Comparison: Optimistic vs. ZK-Rollup Compression
Both rollup types compress transaction data, but the economics differ. Optimistic rollups rely on total data availability—every byte of compressed data must be accessible for a challenge period (often 7 days). This limits how aggressively they can compress, because they must preserve enough information for fraud provers to reconstruct state nodes. Compression ratios for optimistic rollups typically range from 5x to 15x. In contrast, ZK-rollups can aim for higher ratios (up to 80x for transfers) because the validity proof eliminates the need for full replay. The proof itself encapsulates integrity. However, generating ZK-proofs is computationally heavy—orders of magnitude more expensive than fraud proof preparation—so the compression gain must offset the cost of proof generation. StarkWare reports that, after compression and proof generation, the total batch cost on L1 can be as low as 5,000 gas per transaction, versus roughly 21,000 gas for a base-layer ETH transfer. Both types offer enormous improvements over L1, but ZK-rollups achieve superior compression at the expense of higher off-chain hardware requirements.

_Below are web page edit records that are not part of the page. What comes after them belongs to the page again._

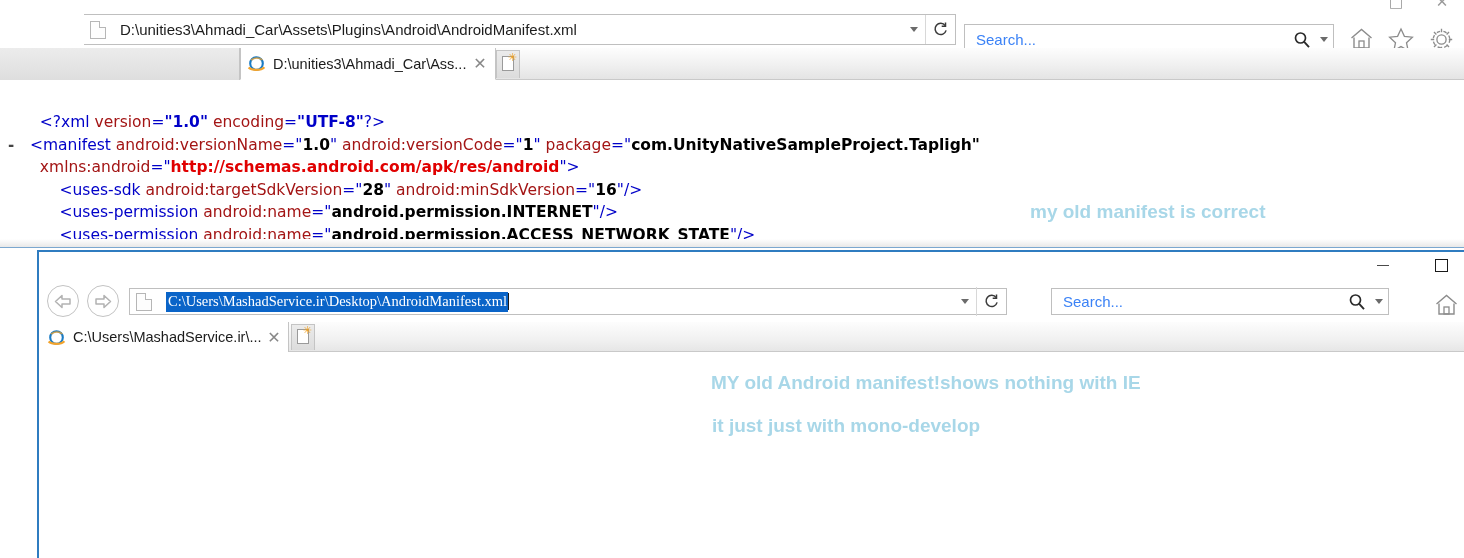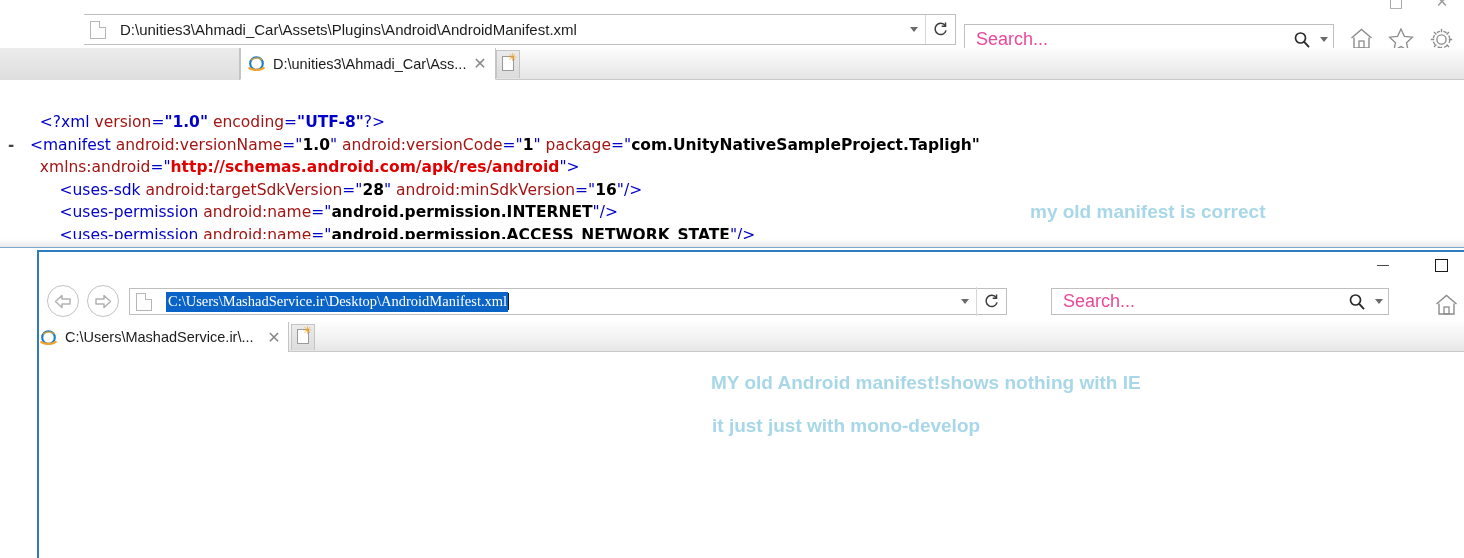--- a/index.html
+++ b/index.html
@@ -122,22 +122,22 @@
   
   .searchbox {
     position: absolute;
     border: 1px solid #bfbfbf;
     background: #ffffff;
     display: flex;
     align-items: center;
   }
   .searchbox .sb-text {
     flex: 1;
-    font-size: 18px;
-    color: #ec4899;
+    font-size: 15px;
+    color: #3b82f6;
     padding-left: 11px;
     white-space: nowrap;
     overflow: hidden;
   }
   .sb-mag { width: 26px; flex: none; display: flex; align-items: center; justify-content: center;}
   .sb-caret { width: 18px; flex: none; display: flex; align-items: center; justify-content: center; }
 
   .outer-search { left: 964px; top: 14px; width: 370px; height: 31px; }
 
   
@@ -373,21 +373,21 @@
   }
   .inner-tab {
     position: absolute;
     left: 0; top: 0;
     width: 250px;
     height: 30px;
     background: #ffffff;
     border-right: 1px solid #c4c4c4;
     display: flex;
     align-items: center;
-    padding: 0 5px 0 0;
+    padding: 0 5px 0 8px;
     font-size: 14.5px;
     color: #1c1c1c;
     white-space: nowrap;
     overflow: hidden;
   }
   .inner-newtab {
     position: absolute;
     left: 252px; top: 2px;
     width: 24px; height: 26px;
     background: linear-gradient(to bottom,#ebebeb,#dcdcdc);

Challenges and Emerging Solutions
Compression is not free. Encoding and decoding overhead can slow sequencer performance. Non-transfer transactions—such as complex DeFi swaps or contract interactions—contain non-repetitive calldata (function signatures, arbitrary inputs) that resists compression. Rollups handle this by falling back to generic compression for complex calls, sometimes achieving only 2x–3x ratios. Another limitation is the interaction between compressed state and cross-rollup bridges: a bridged message must be decompressed and re-compressed on the target layer, adding latency. zk-Sync’s recent upgrades introduce “state compression” for storage slots, using Merkle tree pruning to reduce the amount of data sent across layers. Meanwhile, new proposals like EIP-7623 aim to increase calldata cost to discourage bloat, further incentivizing rollups to compress aggressively. Developers are also experimenting with arithmetic coding for tuple payloads (sequences of addresses, amounts, and tokens), which can achieve near-optimal compression for structured transactions. While today’s rollups already process thousands of TPS, next-gen compression techniques could push TPS beyond 100,000 without sacrificing security.
Conclusion
Layer 2 rollup data compression is the unsung hero of Ethereum scaling, enabling cost reductions of 10–100x through a combination of state diffs, dictionary encoding, delta encoding, and general-purpose compressors. As rollups mature, the focus is shifting to cross-layer solutions that further optimize data packaging and availability. Whether via optimistic or ZK-rollup routes, compression will remain the bedrock technology for making decentralized applications accessible to a global user base.